§ WORK TO COMPLETE:
Transcribe, without any change, the line that includes "- Also compute" and all the lines that come after it in the material below.

§ DATA UNDER STUDY:

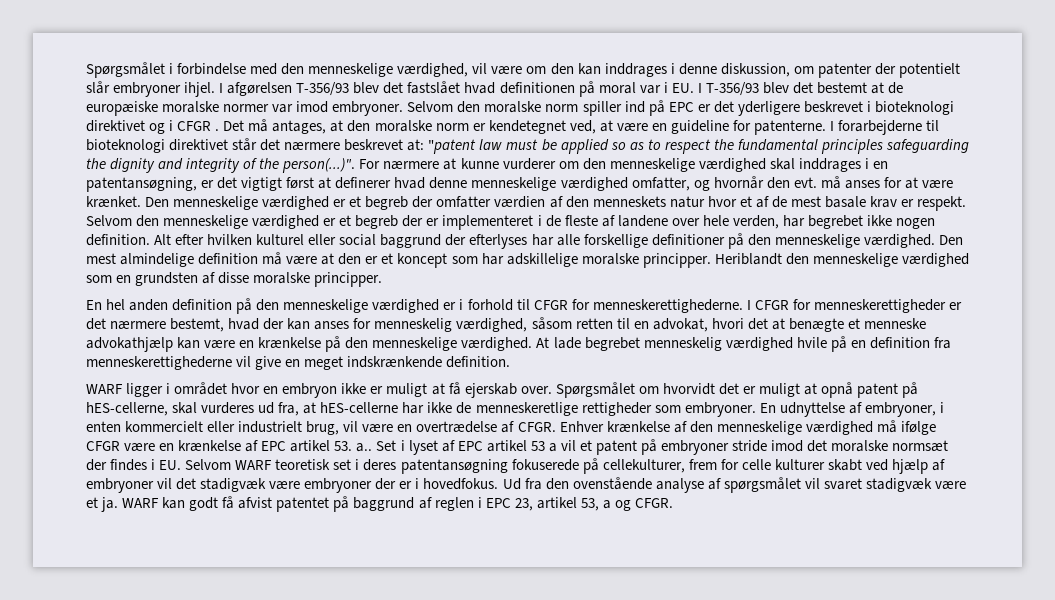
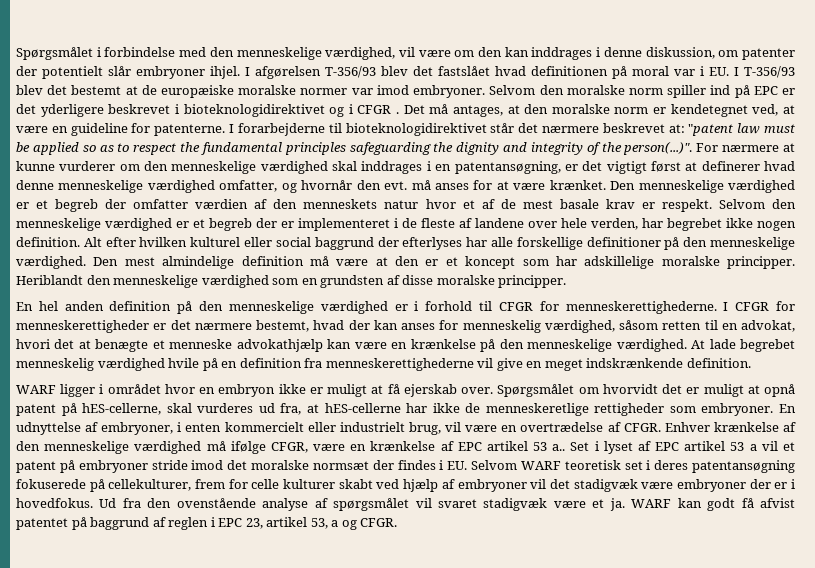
- Selvom den moralske norm spiller ind på EPC er det yderligere beskrevet i bioteknologi direktivet og i CFGR .
+ Selvom den moralske norm spiller ind på EPC er det yderligere beskrevet i bioteknologidirektivet og i CFGR .
- I forarbejderne til bioteknologi direktivet står det nærmere beskrevet at:
+ I forarbejderne til bioteknologidirektivet står det nærmere beskrevet at:
- Enhver krænkelse af den menneskelige værdighed må ifølge CFGR være en krænkelse af EPC artikel 53. a..
+ Enhver krænkelse af den menneskelige værdighed må ifølge CFGR, være en krænkelse af EPC artikel 53 a..

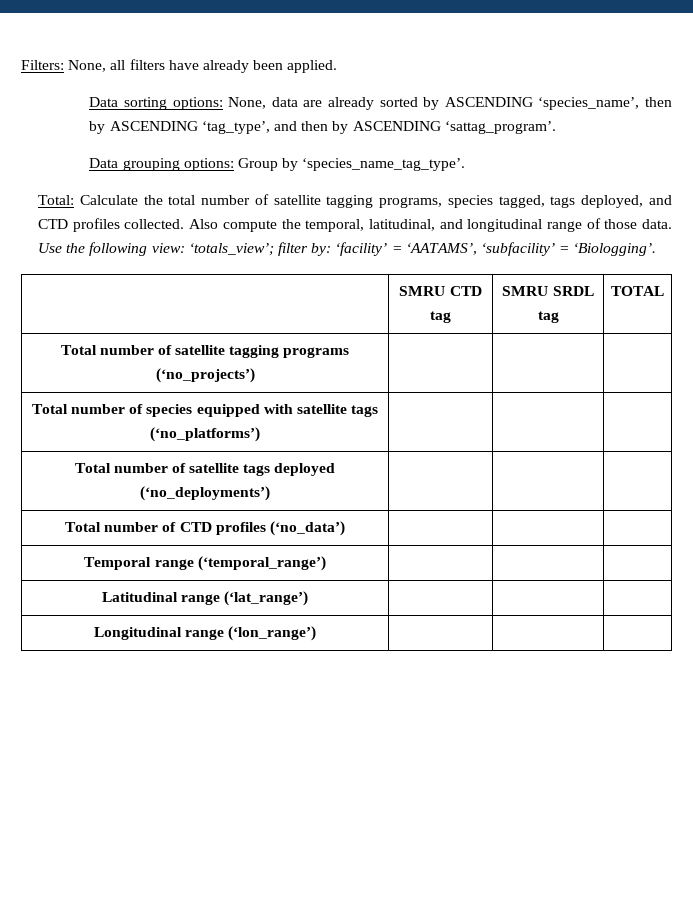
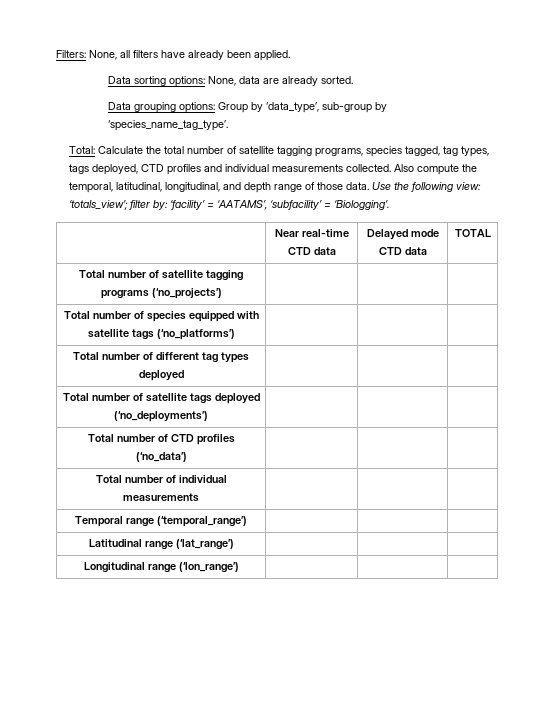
- Data sorting options: None, data are already sorted by ASCENDING ‘species_name’, then by ASCENDING ‘tag_type’, and then by ASCENDING ‘sattag_program’.
+ Data sorting options: None, data are already sorted.
- Data grouping options: Group by ‘species_name_tag_type’.
+ Data grouping options: Group by ‘data_type’, sub-group by ‘species_name_tag_type’.
- Total: Calculate the total number of satellite tagging programs, species tagged, tags deployed, and CTD profiles collected.
+ Total: Calculate the total number of satellite tagging programs, species tagged, tag types, tags deployed, CTD profiles and individual measurements collected.
- Also compute the temporal, latitudinal, and longitudinal range of those data.
+ Also compute the temporal, latitudinal, longitudinal, and depth range of those data.
- | SMRU CTD tag | SMRU SRDL tag | TOTAL
+ | Near real-time CTD data | Delayed mode CTD data | TOTAL
+ Total number of different tag types deployed | | |
+ Total number of individual measurements | | |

§ YOUR RESPONSE:
- Also compute the temporal, latitudinal, and longitudinal range of those data.
+ Also compute the temporal, latitudinal, longitudinal, and depth range of those data.
- | SMRU CTD tag | SMRU SRDL tag | TOTAL
+ | Near real-time CTD data | Delayed mode CTD data | TOTAL
+ Total number of different tag types deployed | | |
+ Total number of individual measurements | | |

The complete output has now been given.